▶ **Directions**:
Start at the first line below and write out everything verbatim except the pictures.

──────── Given information

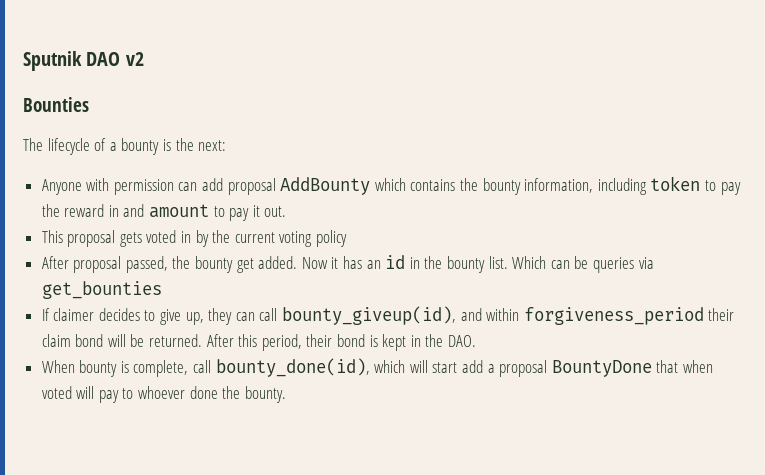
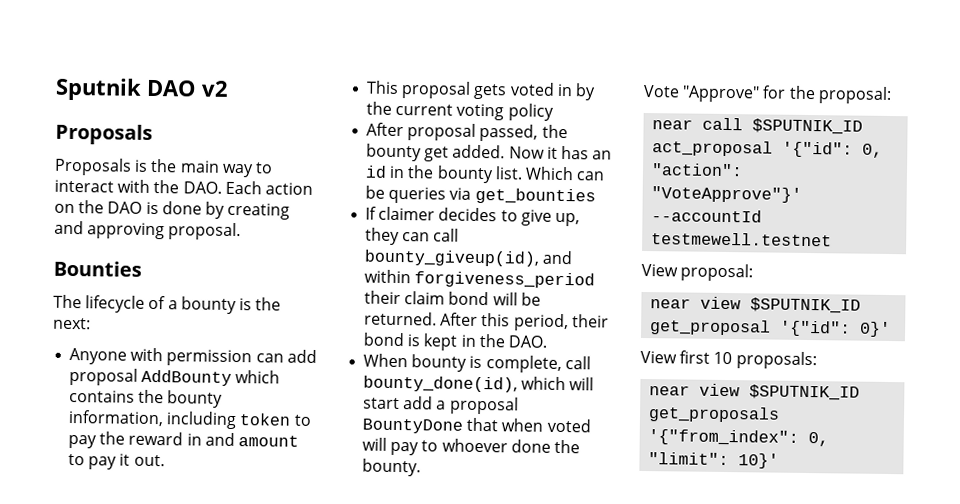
  Sputnik DAO v2
+ Proposals
+ Proposals is the main way to interact with the DAO. Each action on the DAO is done by creating and approving proposal.
+ Vote "Approve" for the proposal:
+ near call $SPUTNIK_ID act_proposal '{"id": 0, "action": "VoteApprove"}' --accountId testmewell.testnet
+ View proposal:
+ near view $SPUTNIK_ID get_proposal '{"id": 0}'
+ View first 10 proposals:
+ near view $SPUTNIK_ID get_proposals '{"from_index": 0, "limit": 10}'

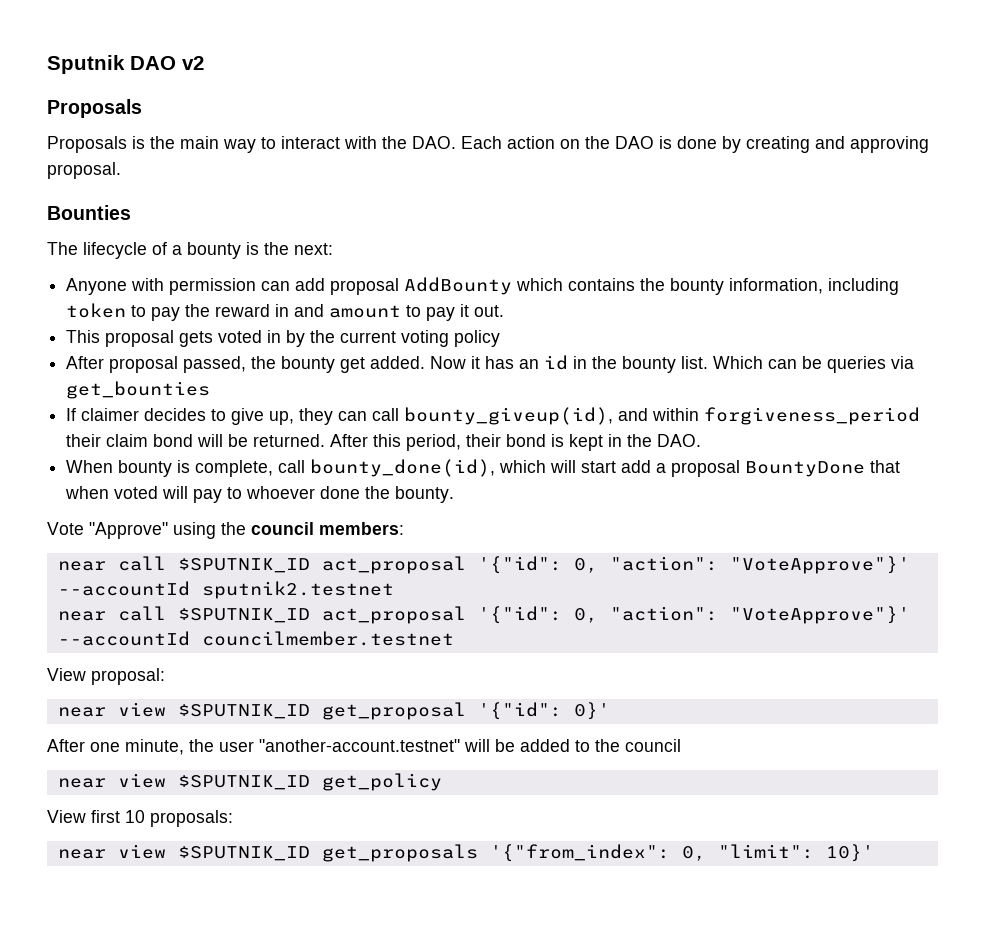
- Vote "Approve" for the proposal:
- near call $SPUTNIK_ID act_proposal '{"id": 0, "action": "VoteApprove"}' --accountId testmewell.testnet
+ Vote "Approve" using the council members:
+ near call $SPUTNIK_ID act_proposal '{"id": 0, "action": "VoteApprove"}' --accountId sputnik2.testnet
+ near call $SPUTNIK_ID act_proposal '{"id": 0, "action": "VoteApprove"}' --accountId councilmember.testnet
+ After one minute, the user "another-account.testnet" will be added to the council
+ near view $SPUTNIK_ID get_policy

────────────────

▶ **Solution below**:
  Sputnik DAO v2
+ Proposals
+ Proposals is the main way to interact with the DAO. Each action on the DAO is done by creating and approving proposal.
+ Vote "Approve" for the proposal:
+ near call $SPUTNIK_ID act_proposal '{"id": 0, "action": "VoteApprove"}' --accountId testmewell.testnet
+ View proposal:
+ near view $SPUTNIK_ID get_proposal '{"id": 0}'
+ View first 10 proposals:
+ near view $SPUTNIK_ID get_proposals '{"from_index": 0, "limit": 10}'

- Vote "Approve" for the proposal:
- near call $SPUTNIK_ID act_proposal '{"id": 0, "action": "VoteApprove"}' --accountId testmewell.testnet
+ Vote "Approve" using the council members:
+ near call $SPUTNIK_ID act_proposal '{"id": 0, "action": "VoteApprove"}' --accountId sputnik2.testnet
+ near call $SPUTNIK_ID act_proposal '{"id": 0, "action": "VoteApprove"}' --accountId councilmember.testnet
+ After one minute, the user "another-account.testnet" will be added to the council
+ near view $SPUTNIK_ID get_policy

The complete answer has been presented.